_Assignment_
Search term "ロボットは物体の配置位置と名前": please copy every line of the records below that contains it.

_Version comparison data_
····················

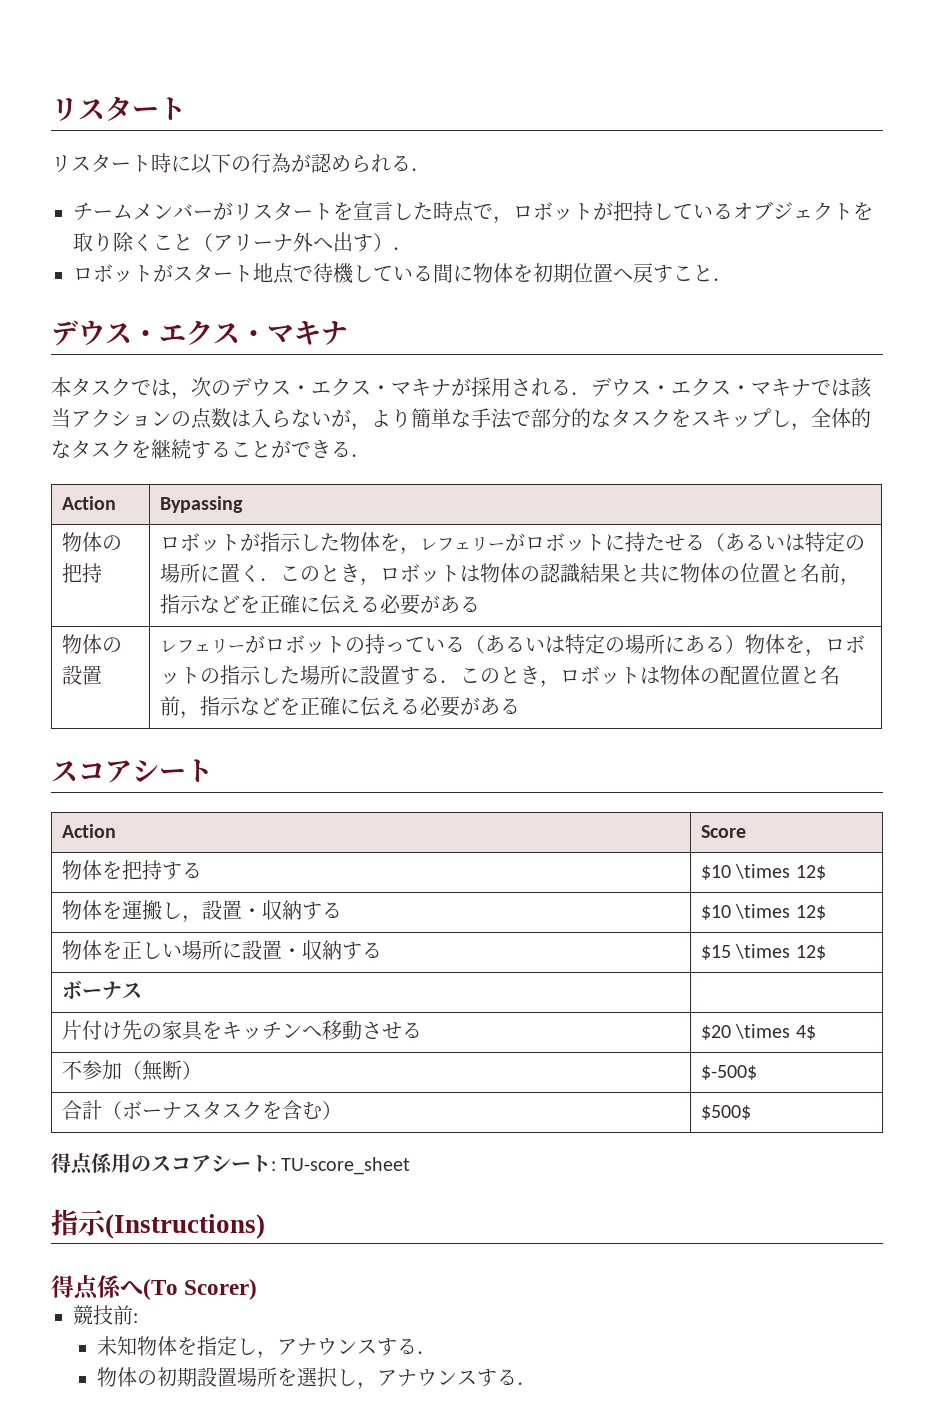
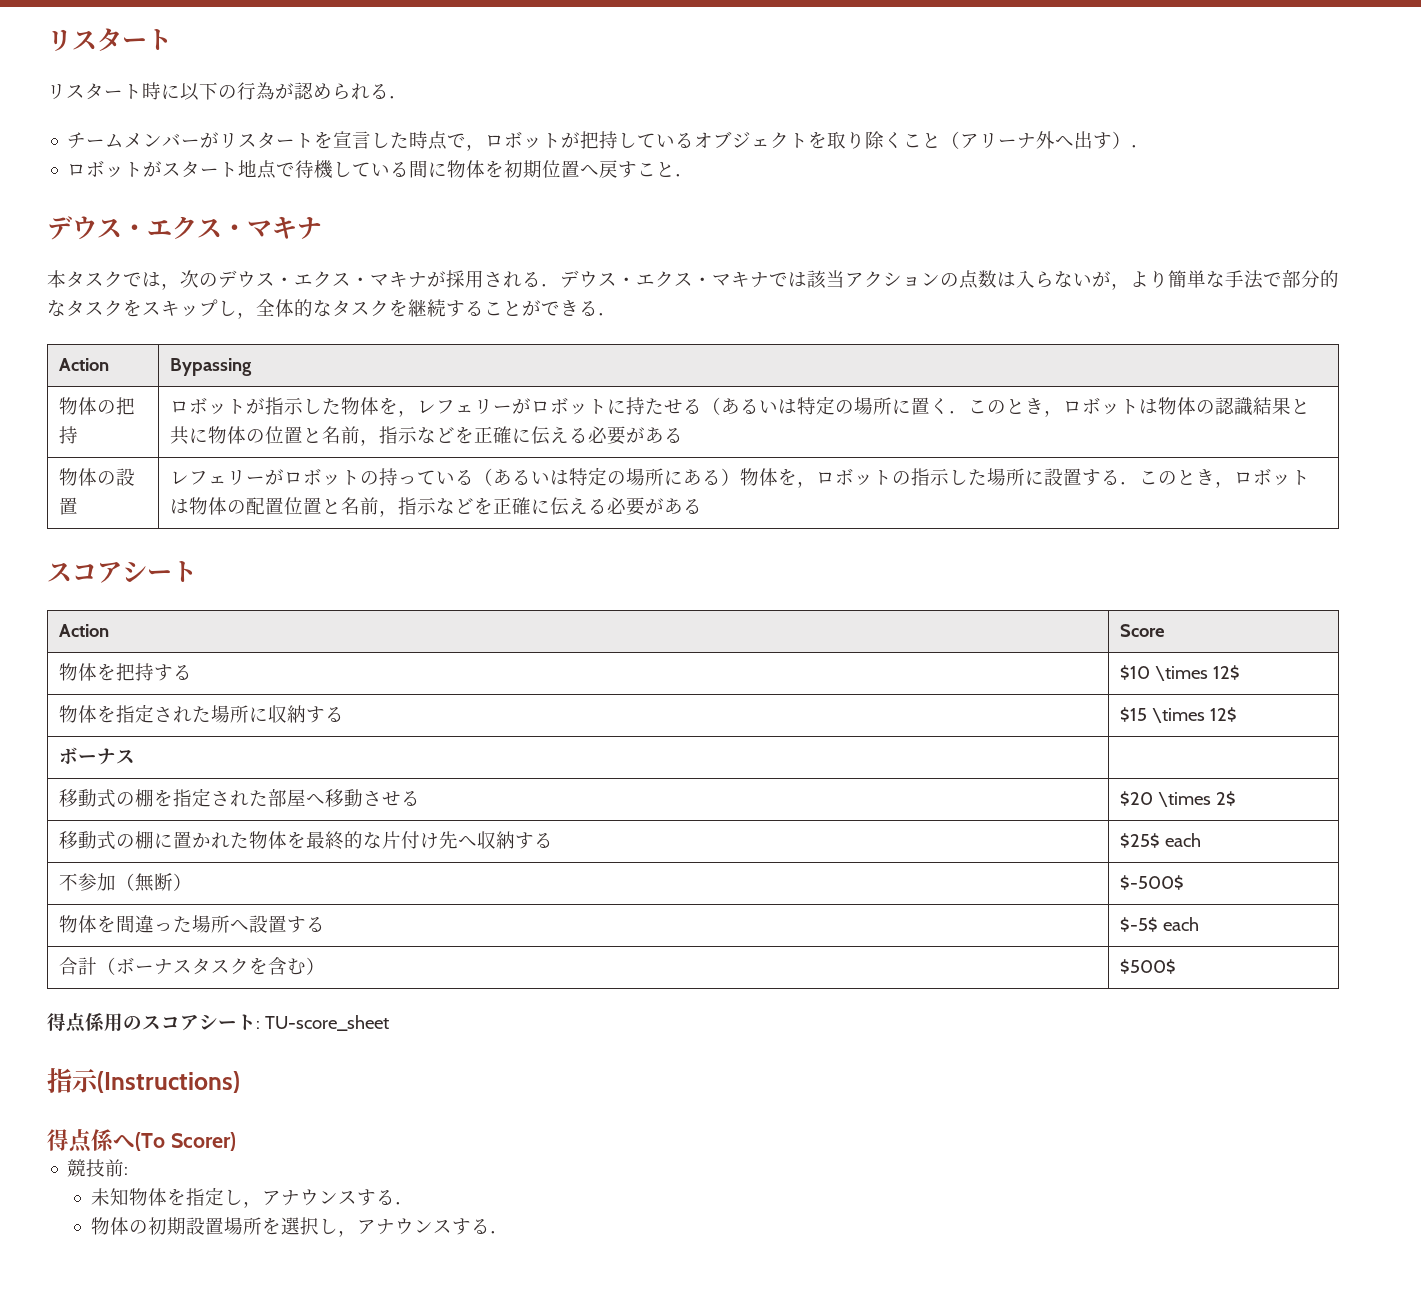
- 物体を運搬し，設置・収納する | $10 \times 12$
- 物体を正しい場所に設置・収納する | $15 \times 12$
+ 物体を指定された場所に収納する | $15 \times 12$
- 片付け先の家具をキッチンへ移動させる | $20 \times 4$
+ 移動式の棚を指定された部屋へ移動させる | $20 \times 2$
+ 移動式の棚に置かれた物体を最終的な片付け先へ収納する | $25$ each
+ 物体を間違った場所へ設置する | $-5$ each

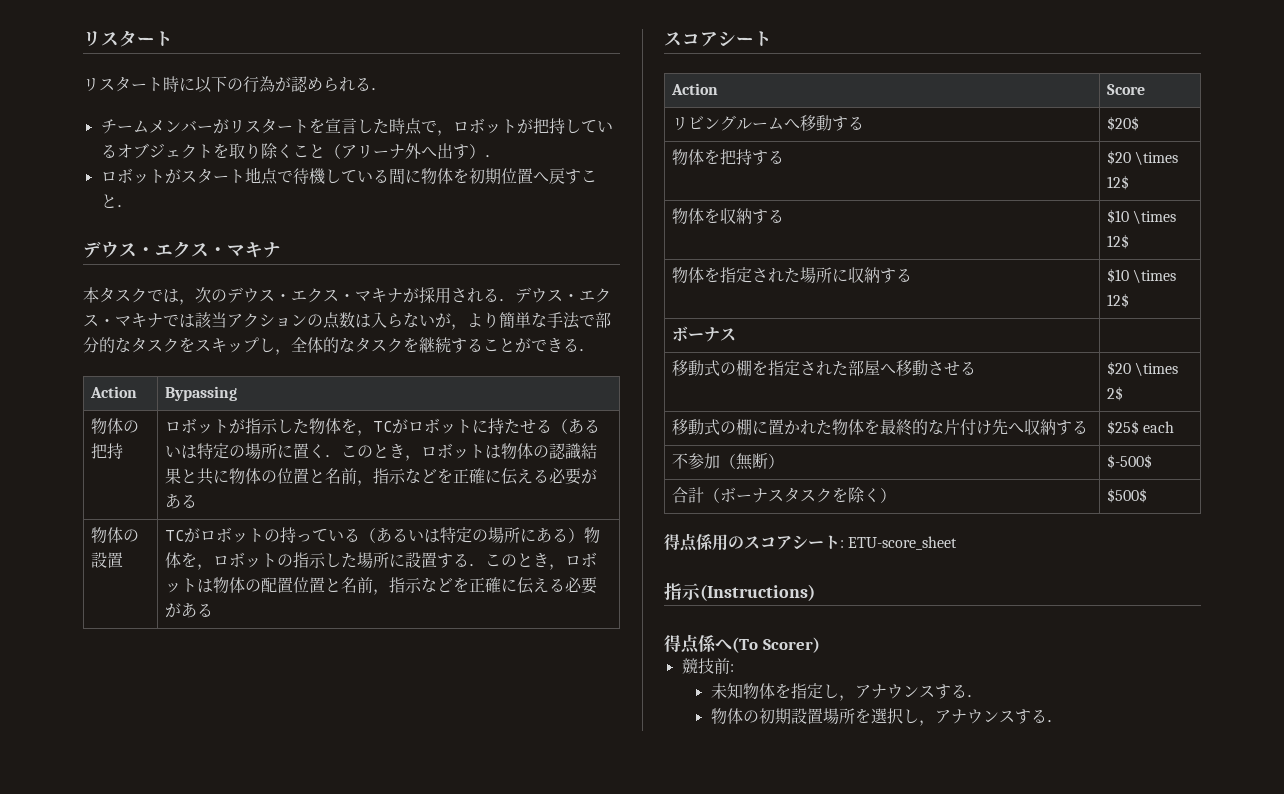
- ロボットが指示した物体を，レフェリーがロボットに持たせる（あるいは特定の場所に置く．このとき，ロボットは物体の認識結果と共に物体の位置と名前，指示などを正確に伝える必要がある
+ ロボットが指示した物体を，TCがロボットに持たせる（あるいは特定の場所に置く．このとき，ロボットは物体の認識結果と共に物体の位置と名前，指示などを正確に伝える必要がある
- レフェリーがロボットの持っている（あるいは特定の場所にある）物体を，ロボットの指示した場所に設置する．このとき，ロボットは物体の配置位置と名前，指示などを正確に伝える必要がある
+ TCがロボットの持っている（あるいは特定の場所にある）物体を，ロボットの指示した場所に設置する．このとき，ロボットは物体の配置位置と名前，指示などを正確に伝える必要がある
- 物体を把持する | $10 \times 12$
+ リビングルームへ移動する | $20$
+ 物体を把持する | $20 \times 12$
+ 物体を収納する | $10 \times 12$
- 物体を指定された場所に収納する | $15 \times 12$
+ 物体を指定された場所に収納する | $10 \times 12$
- 物体を間違った場所へ設置する | $-5$ each
- 合計（ボーナスタスクを含む） | $500$
+ 合計（ボーナスタスクを除く） | $500$
- 得点係用のスコアシート: TU-score_sheet
+ 得点係用のスコアシート: ETU-score_sheet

····················

_Task solution_
- レフェリーがロボットの持っている（あるいは特定の場所にある）物体を，ロボットの指示した場所に設置する．このとき，ロボットは物体の配置位置と名前，指示などを正確に伝える必要がある
+ TCがロボットの持っている（あるいは特定の場所にある）物体を，ロボットの指示した場所に設置する．このとき，ロボットは物体の配置位置と名前，指示などを正確に伝える必要がある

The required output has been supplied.